In our case series, which includes one patient with rebound without prior antiviral therapy, no patients developed severe disease or required additional therapy. High levels of SARS-CoV-2 anti-S IgG antibodies were detected in all patients consistent with prior vaccination. Anti-nucleocapsid IgG and Omicron-specific neutralizing antibodies were higher in patients with rebound consistent with development of humoral immunity, that usually occurs 2–3-weeks post-infection.[11] Additionally, we detected rising T-cells and robust SARS-CoV-2 specific T-cell responses at rebound, that were greater than those in early acute COVID-19. Two patients with longitudinal sampling demonstrated an increase in both antibody and cellular immune responses during rebound compared to their acute presentation. These findings refute the hypothesis that impaired adaptive immune responses contribute to symptomatic rebound.

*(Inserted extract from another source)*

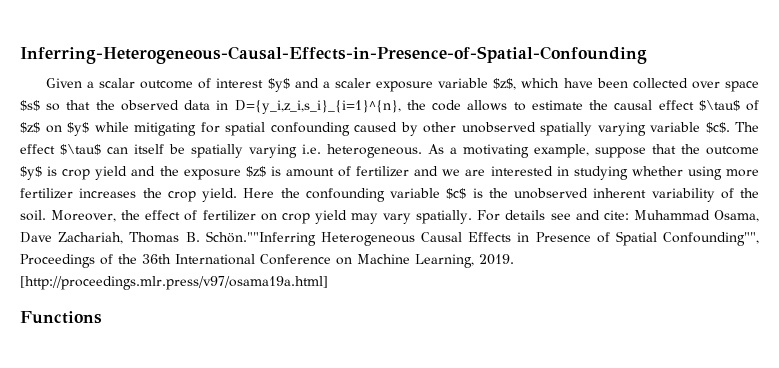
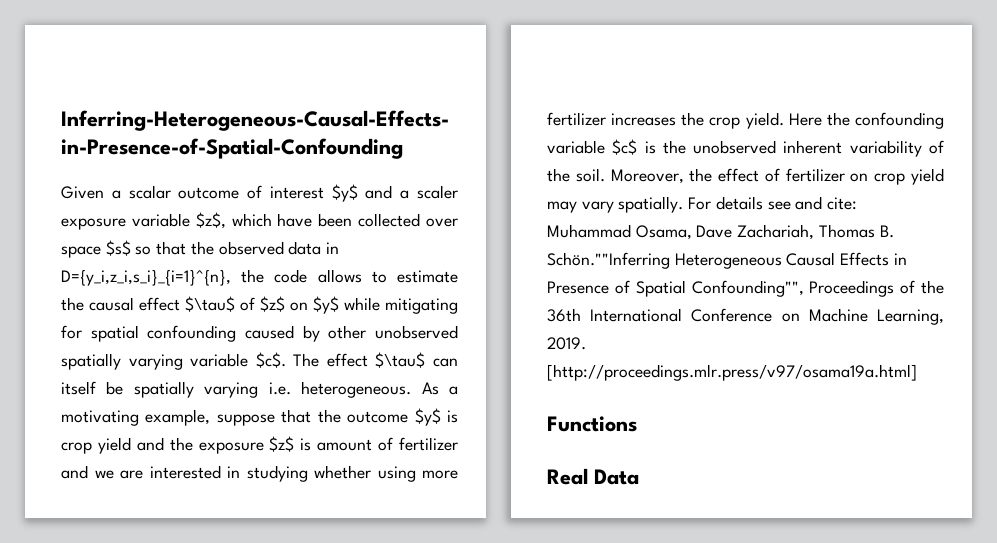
+ Real Data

Resistance mutations were not identified at COVID-19 rebound, consistent with prior reports.[3,12] SARS-CoV-2 was isolated from culture in one of seven patients with rebound and in three of four tested controls with acute infection probably signifying higher transmission potential in early disease. In a recent report, virus growth was observed in samples from three of seven rebound patients after NMV-r[12], however, different methodologies may explain this disparity. Interestingly, our rebound patient with culturable virus had underlying immune suppression raising the question of longer treatment for immunocompromised persons.

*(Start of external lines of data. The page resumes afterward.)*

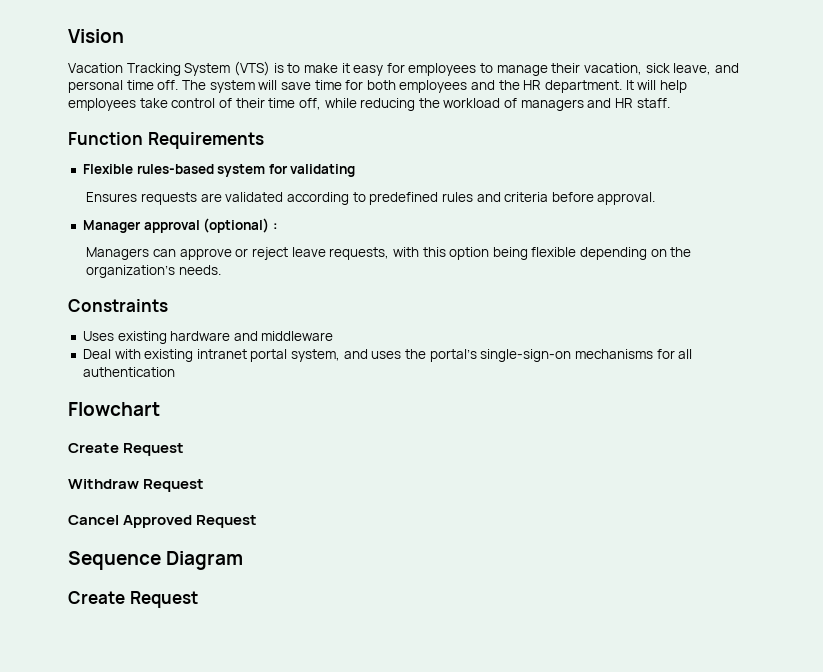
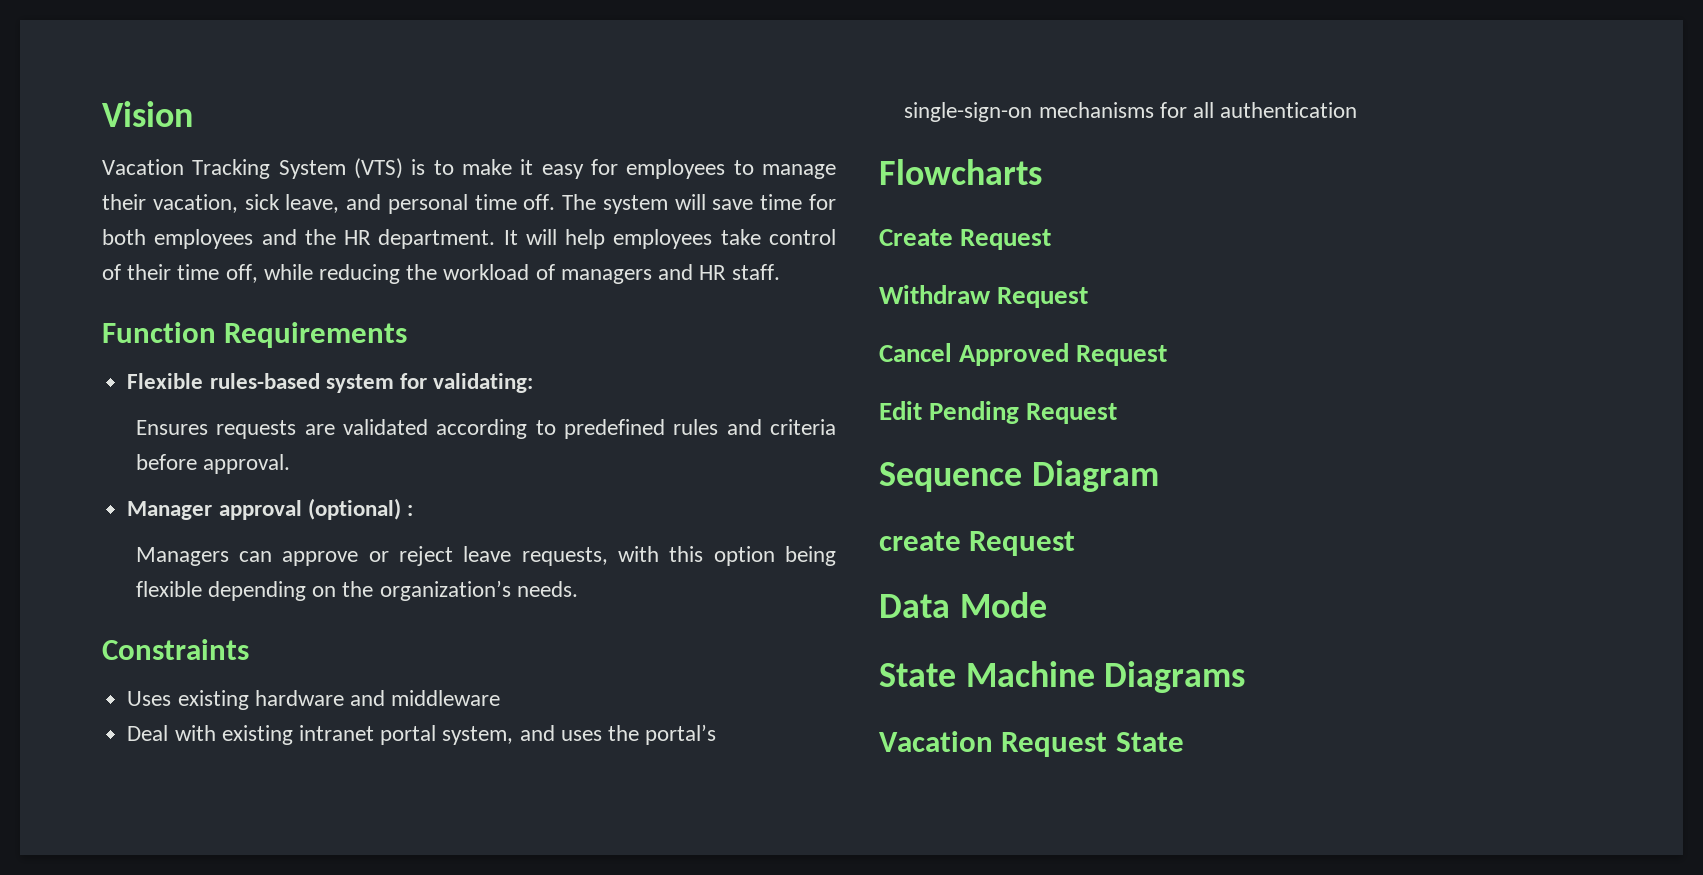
- Flexible rules-based system for validating
+ Flexible rules-based system for validating:
- Flowchart
+ Flowcharts
+ Edit Pending Request
  Sequence Diagram
- Create Request
+ create Request
+ Data Mode
+ State Machine Diagrams
+ Vacation Request State

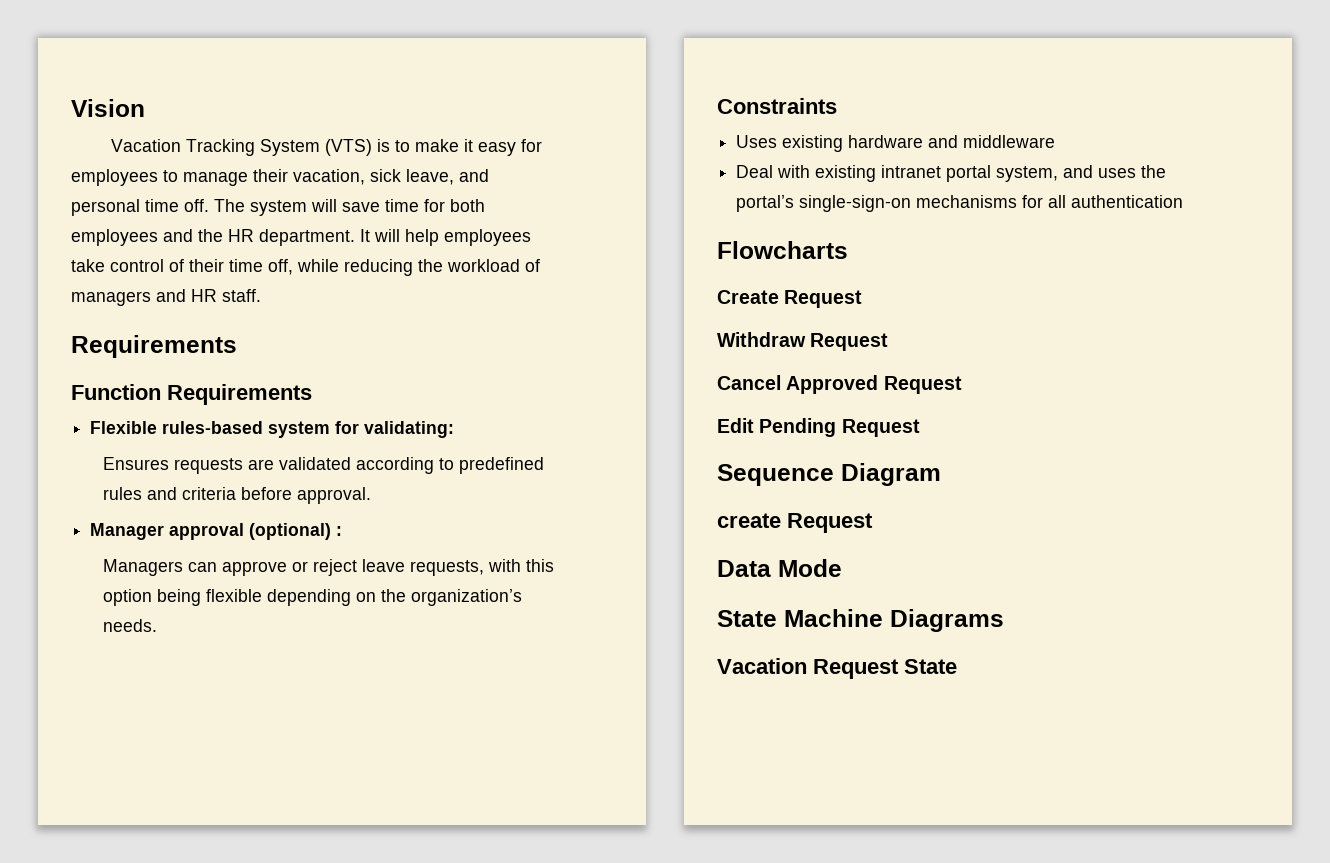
  It will help employees take control of their time off, while reducing the workload of managers and HR staff.
+ Requirements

Overall, our findings of lower levels of serum nucleocapsid antigen and downtrending innate immune markers with an emerging adaptive immune response in rebound COVID-19, do not support uncontrolled viral replication driving inflammation with significant risk for impending disease progression. Increases in total and virus-specific T-lymphocytes, biomarkers of T-cell activation, and antibodies suggest that the rebound symptoms may in fact be partially driven by the emerging immune response against residual viral antigens possibly shed from dying infected cells due to cytotoxicity and tissue repair throughout the respiratory tract.[13] Symptoms may be more clinically evident after use of potent antiviral treatment with quick clinical improvement and re-appearance of antigen at the time of a maturing immune response.

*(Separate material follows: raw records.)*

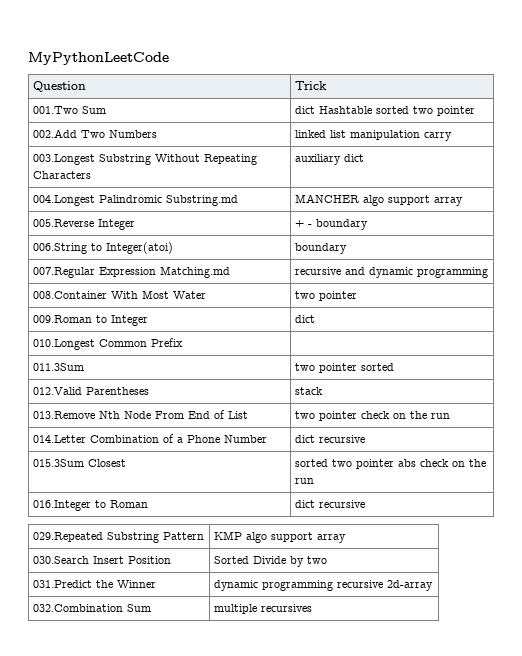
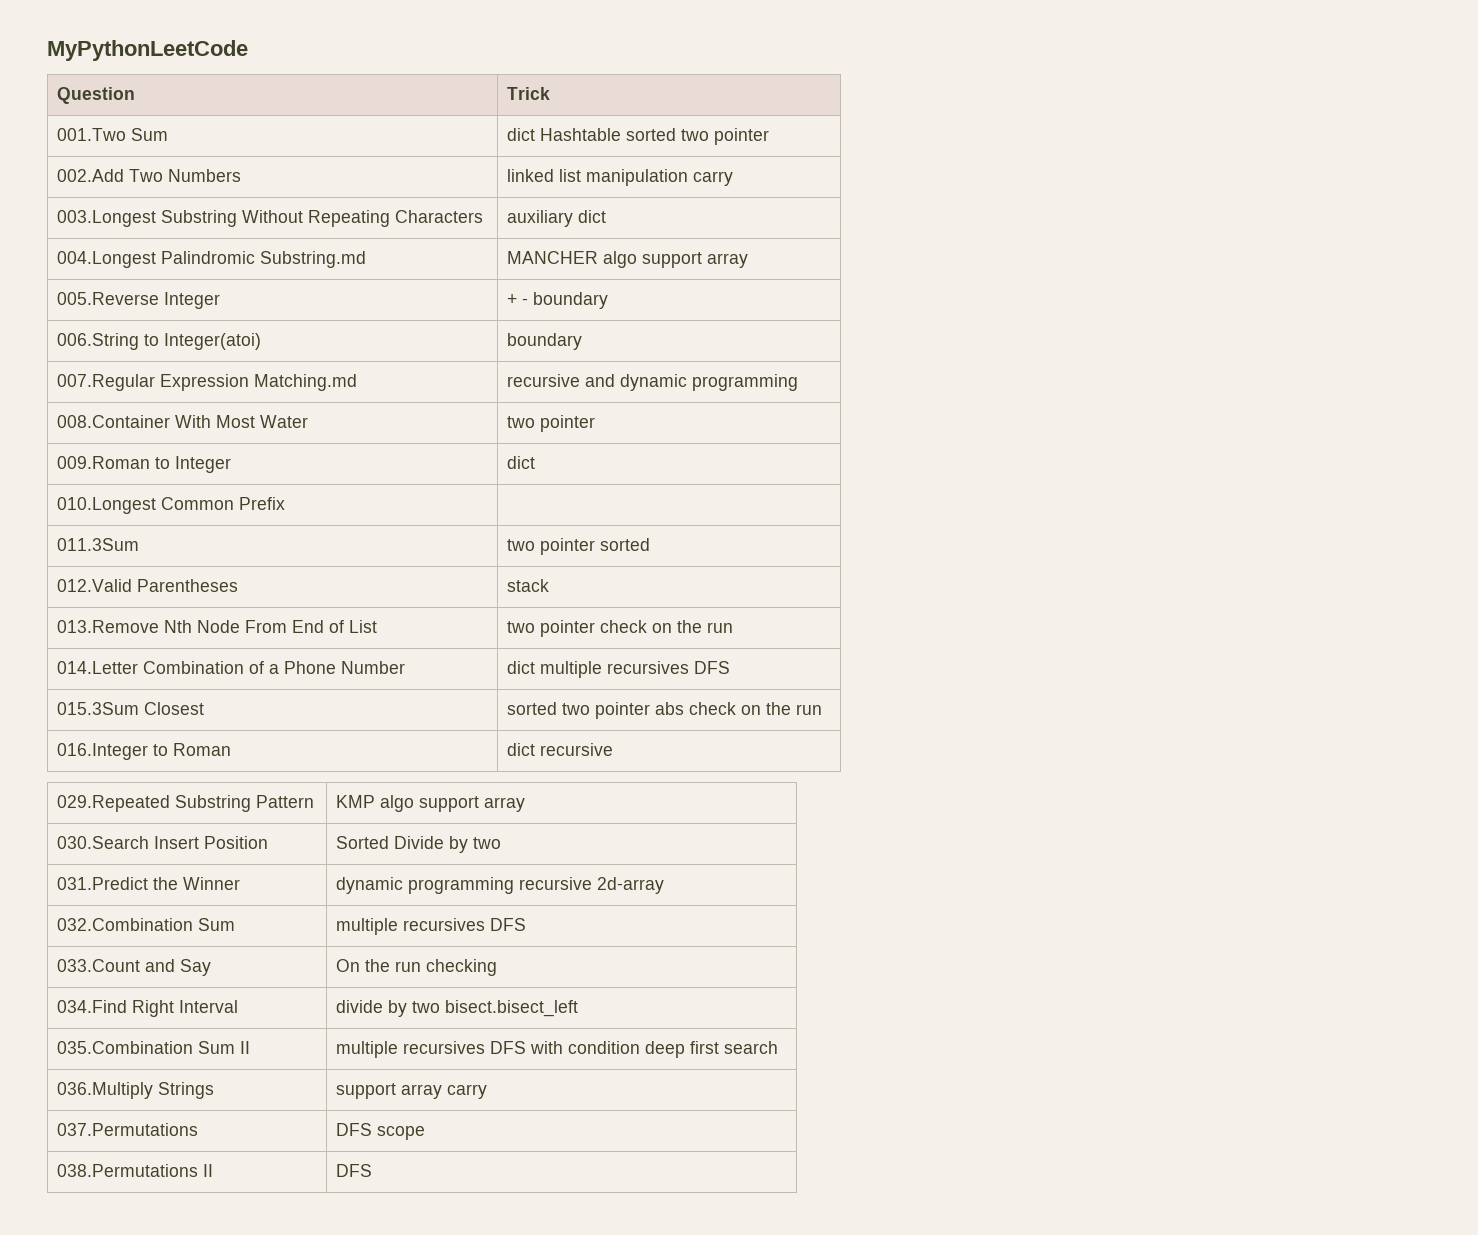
- 014.Letter Combination of a Phone Number | dict recursive
+ 014.Letter Combination of a Phone Number | dict multiple recursives DFS
- 032.Combination Sum | multiple recursives
+ 032.Combination Sum | multiple recursives DFS
+ 033.Count and Say | On the run checking
+ 034.Find Right Interval | divide by two bisect.bisect_left
+ 035.Combination Sum II | multiple recursives DFS with condition deep first search
+ 036.Multiply Strings | support array carry
+ 037.Permutations | DFS scope
+ 038.Permutations II | DFS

In conclusion, this case series provides important insights into the pathophysiology of rebound COVID-19. None of these patients developed severe disease, and adaptive immunity against SARS-CoV-2 appeared intact. Our findings support the need for isolation and the consideration for prolonged or additional therapies for immunocompromised patients who cannot rely on adaptive immune responses. Evaluation of larger cohorts is required to further assess the incidence, clinical and, importantly, epidemiologic implications of rebound COVID-19.